TASK ->
Make a verbatim transcription of the records, without the pictures.

Records excerpted from a collection:
+ + + + +
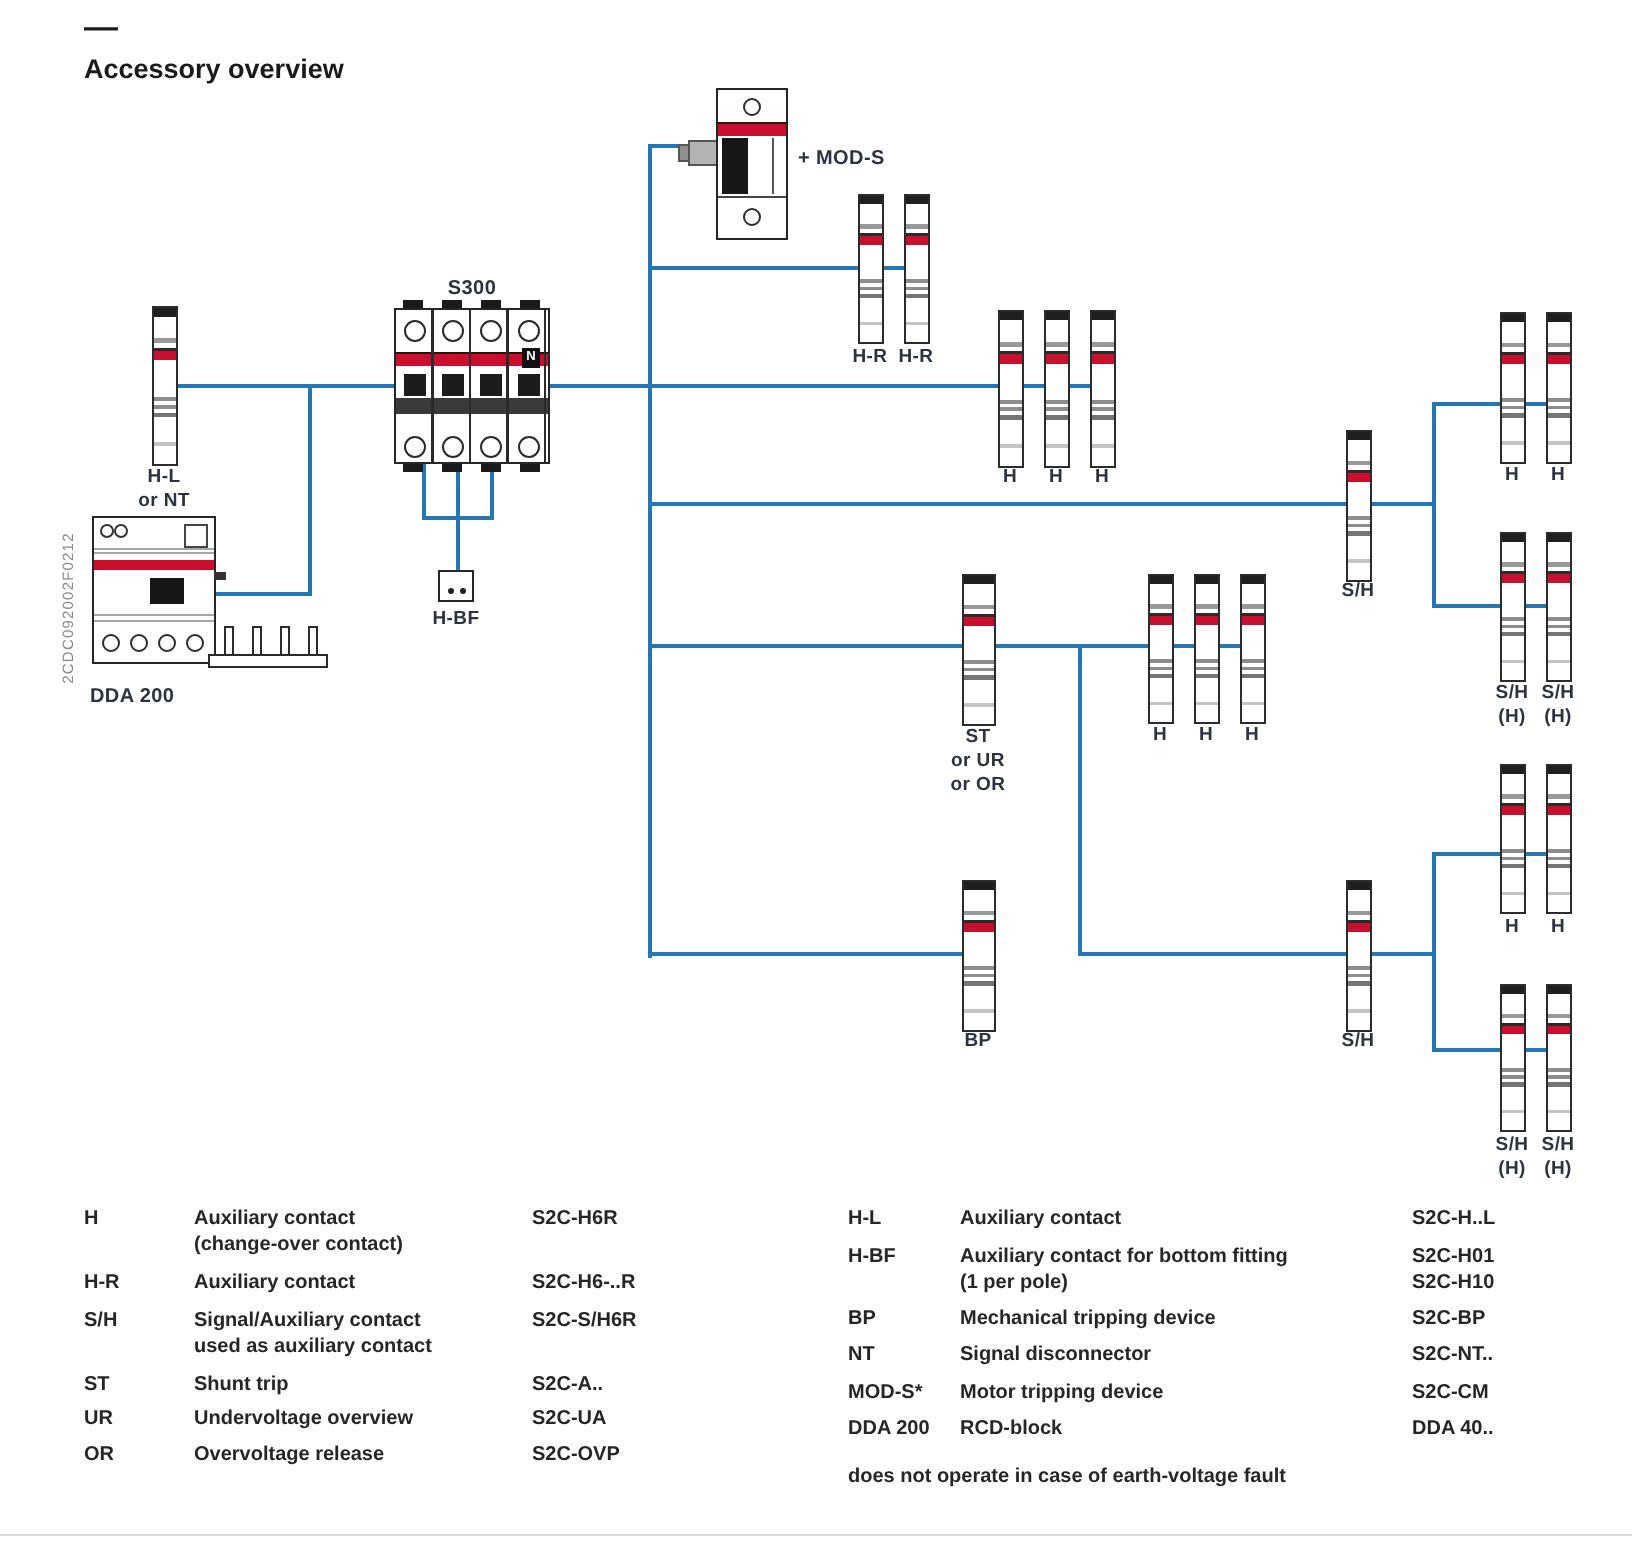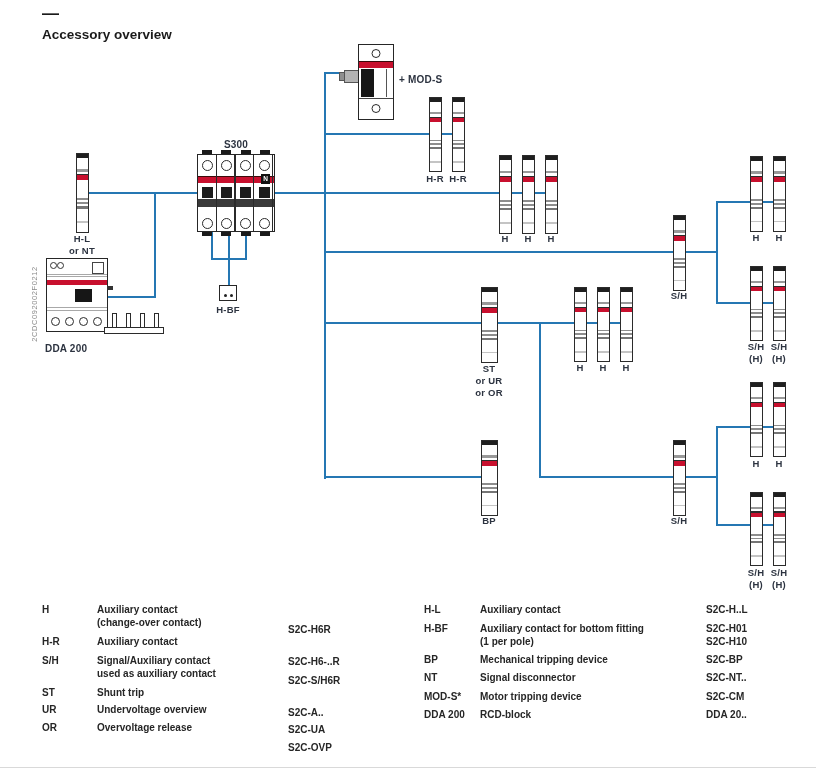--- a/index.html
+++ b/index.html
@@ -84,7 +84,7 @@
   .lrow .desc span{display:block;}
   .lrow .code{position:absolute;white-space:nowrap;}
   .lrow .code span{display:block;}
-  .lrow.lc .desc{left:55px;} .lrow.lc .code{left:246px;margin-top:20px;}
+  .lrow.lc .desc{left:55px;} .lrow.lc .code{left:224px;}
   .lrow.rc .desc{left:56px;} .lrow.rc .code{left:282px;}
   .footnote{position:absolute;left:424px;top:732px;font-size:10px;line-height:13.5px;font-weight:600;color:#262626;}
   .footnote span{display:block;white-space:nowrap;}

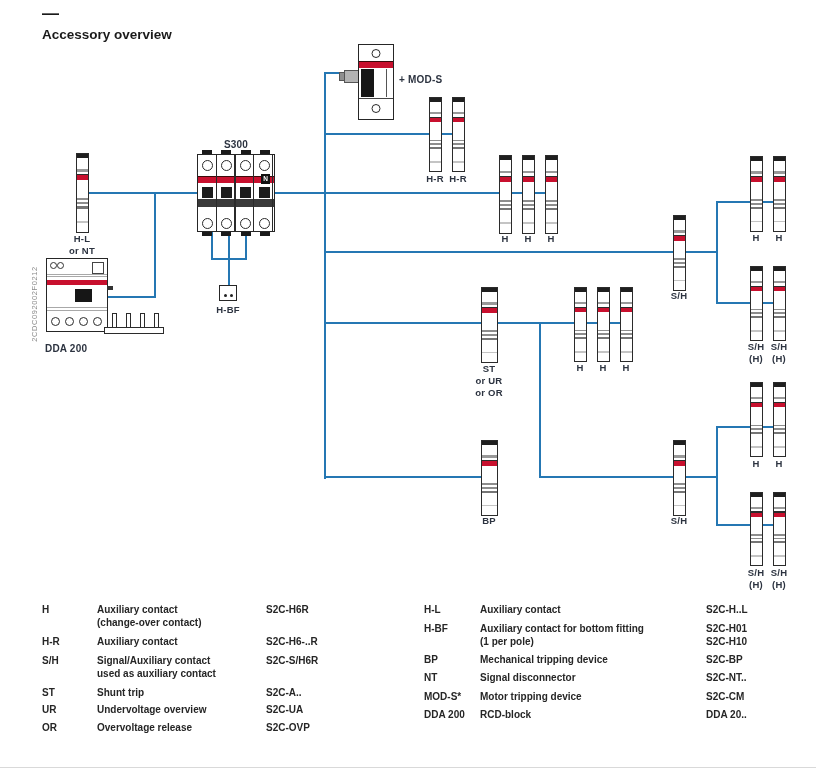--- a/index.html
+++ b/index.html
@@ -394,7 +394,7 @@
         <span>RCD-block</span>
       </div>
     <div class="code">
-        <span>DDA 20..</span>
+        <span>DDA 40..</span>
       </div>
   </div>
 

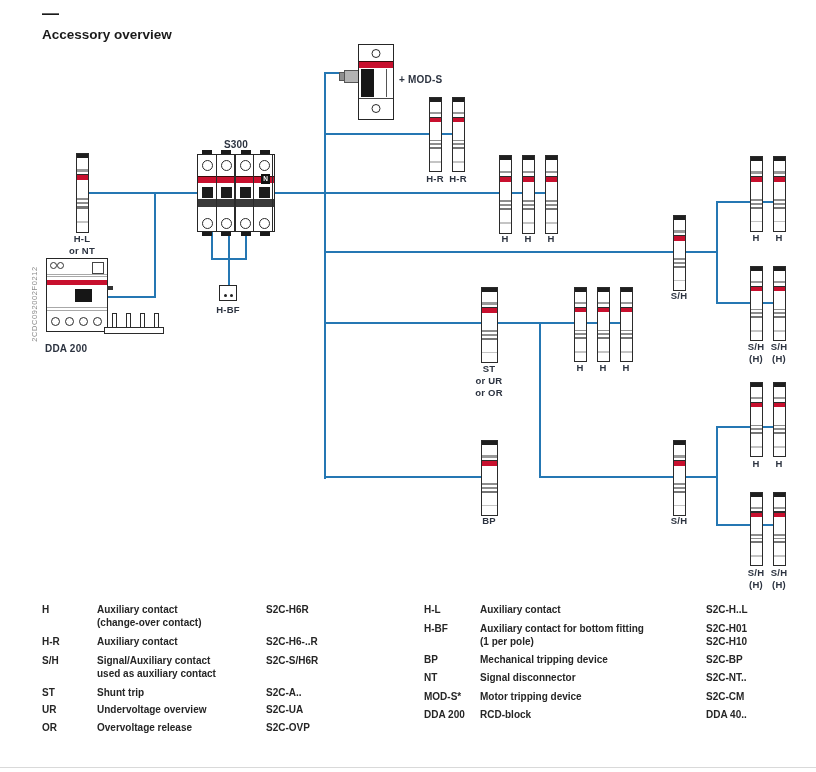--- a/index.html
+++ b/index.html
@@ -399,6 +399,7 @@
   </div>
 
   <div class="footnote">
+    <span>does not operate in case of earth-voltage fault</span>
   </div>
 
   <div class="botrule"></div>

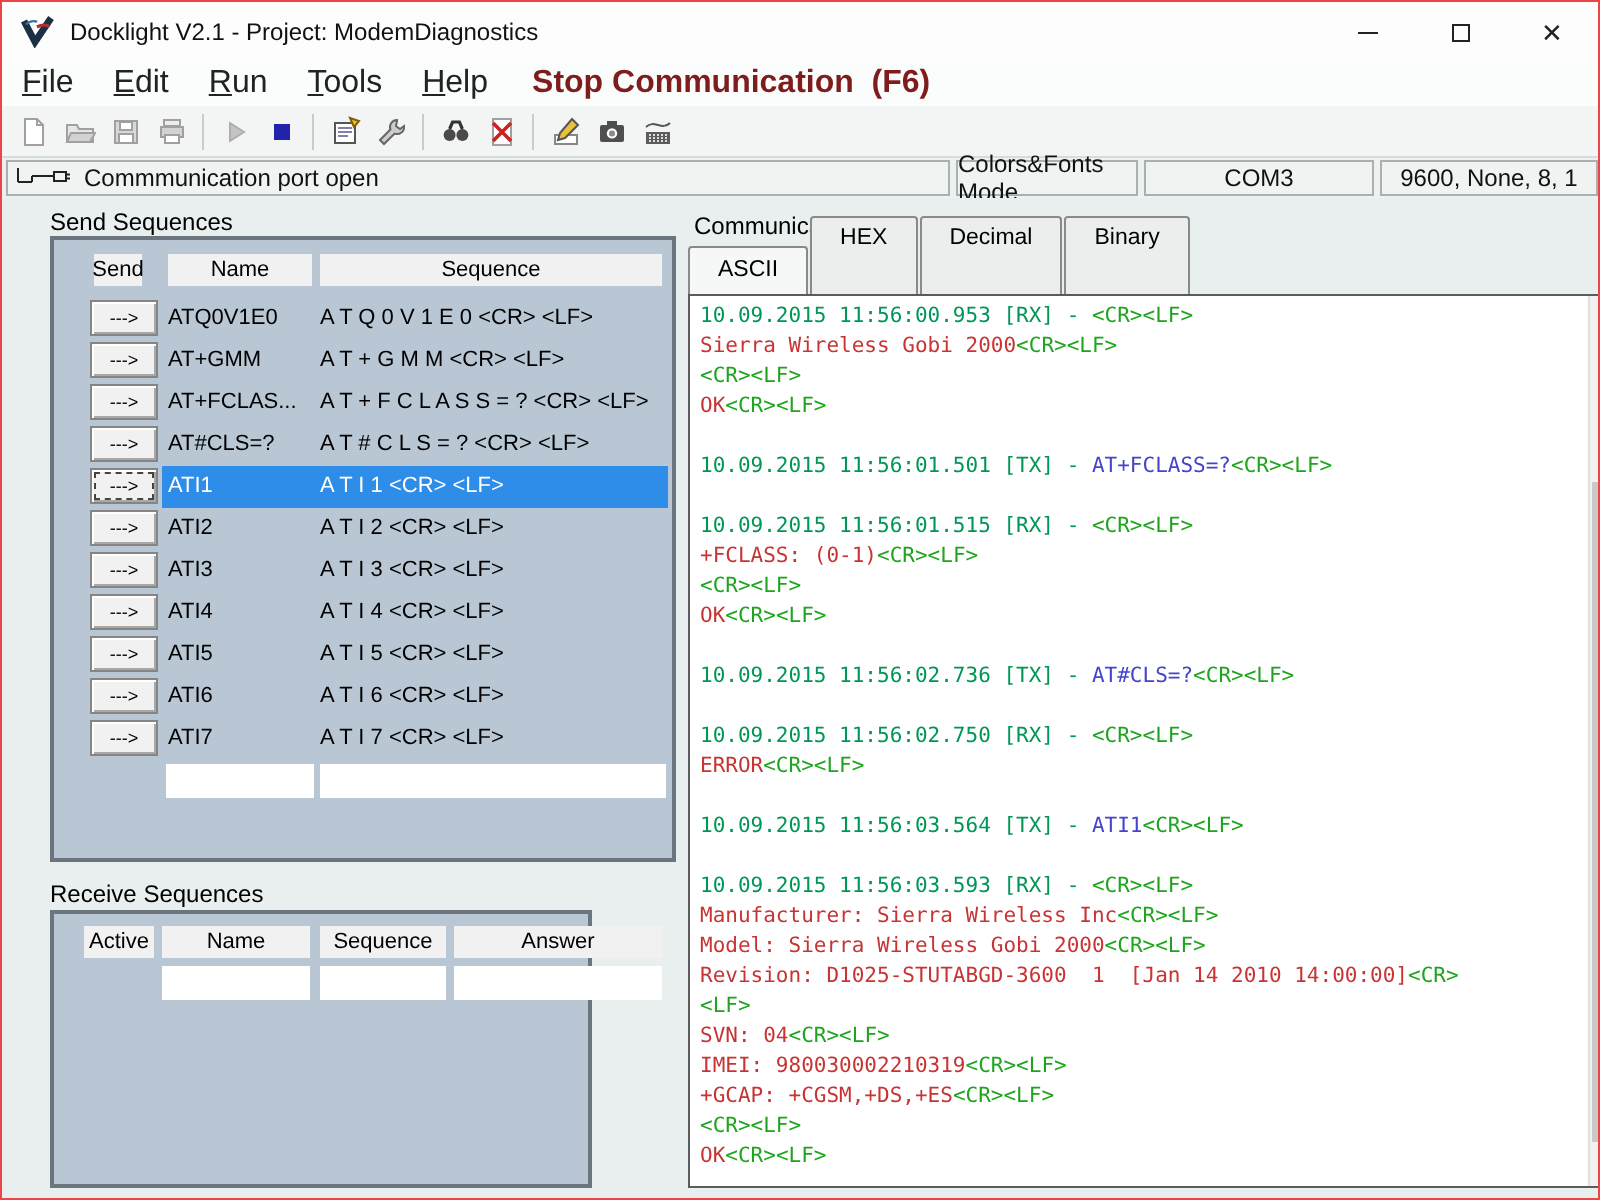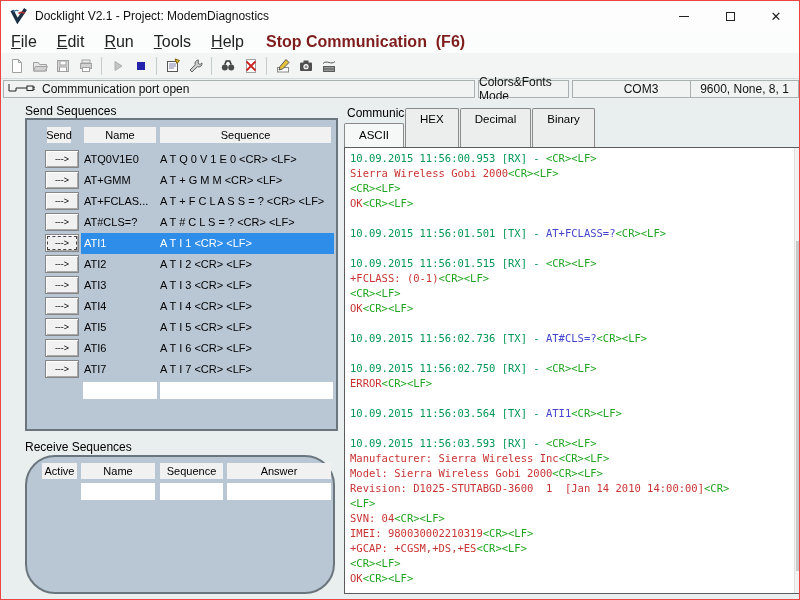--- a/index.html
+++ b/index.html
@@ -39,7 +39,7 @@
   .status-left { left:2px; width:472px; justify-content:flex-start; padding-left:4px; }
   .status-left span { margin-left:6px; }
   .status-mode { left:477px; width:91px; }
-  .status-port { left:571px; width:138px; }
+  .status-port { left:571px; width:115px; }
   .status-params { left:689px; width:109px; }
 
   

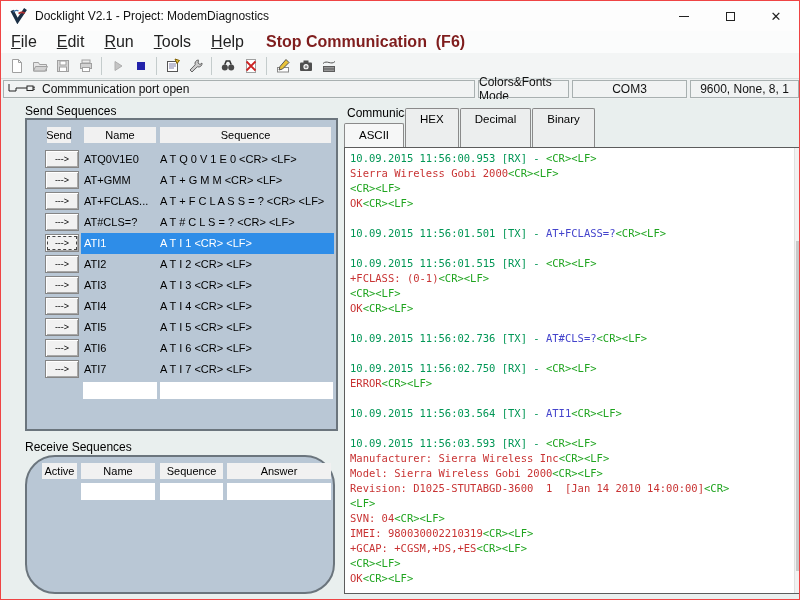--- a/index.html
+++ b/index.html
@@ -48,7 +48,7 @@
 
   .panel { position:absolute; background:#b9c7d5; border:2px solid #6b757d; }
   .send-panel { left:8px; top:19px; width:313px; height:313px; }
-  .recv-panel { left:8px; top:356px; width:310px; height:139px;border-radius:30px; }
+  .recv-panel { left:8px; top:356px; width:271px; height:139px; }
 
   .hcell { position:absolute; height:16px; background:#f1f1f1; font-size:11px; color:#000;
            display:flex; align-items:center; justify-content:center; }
+ + + + +
EXPECTED ANSWER ->
--- a/index.html
+++ b/index.html
@@ -84,7 +84,7 @@
   .lrow .desc span{display:block;}
   .lrow .code{position:absolute;white-space:nowrap;}
   .lrow .code span{display:block;}
-  .lrow.lc .desc{left:55px;} .lrow.lc .code{left:246px;margin-top:20px;}
+  .lrow.lc .desc{left:55px;} .lrow.lc .code{left:224px;}
   .lrow.rc .desc{left:56px;} .lrow.rc .code{left:282px;}
   .footnote{position:absolute;left:424px;top:732px;font-size:10px;line-height:13.5px;font-weight:600;color:#262626;}
   .footnote span{display:block;white-space:nowrap;}

--- a/index.html
+++ b/index.html
@@ -394,7 +394,7 @@
         <span>RCD-block</span>
       </div>
     <div class="code">
-        <span>DDA 20..</span>
+        <span>DDA 40..</span>
       </div>
   </div>
 

--- a/index.html
+++ b/index.html
@@ -399,6 +399,7 @@
   </div>
 
   <div class="footnote">
+    <span>does not operate in case of earth-voltage fault</span>
   </div>
 
   <div class="botrule"></div>

--- a/index.html
+++ b/index.html
@@ -39,7 +39,7 @@
   .status-left { left:2px; width:472px; justify-content:flex-start; padding-left:4px; }
   .status-left span { margin-left:6px; }
   .status-mode { left:477px; width:91px; }
-  .status-port { left:571px; width:138px; }
+  .status-port { left:571px; width:115px; }
   .status-params { left:689px; width:109px; }
 
   

--- a/index.html
+++ b/index.html
@@ -48,7 +48,7 @@
 
   .panel { position:absolute; background:#b9c7d5; border:2px solid #6b757d; }
   .send-panel { left:8px; top:19px; width:313px; height:313px; }
-  .recv-panel { left:8px; top:356px; width:310px; height:139px;border-radius:30px; }
+  .recv-panel { left:8px; top:356px; width:271px; height:139px; }
 
   .hcell { position:absolute; height:16px; background:#f1f1f1; font-size:11px; color:#000;
            display:flex; align-items:center; justify-content:center; }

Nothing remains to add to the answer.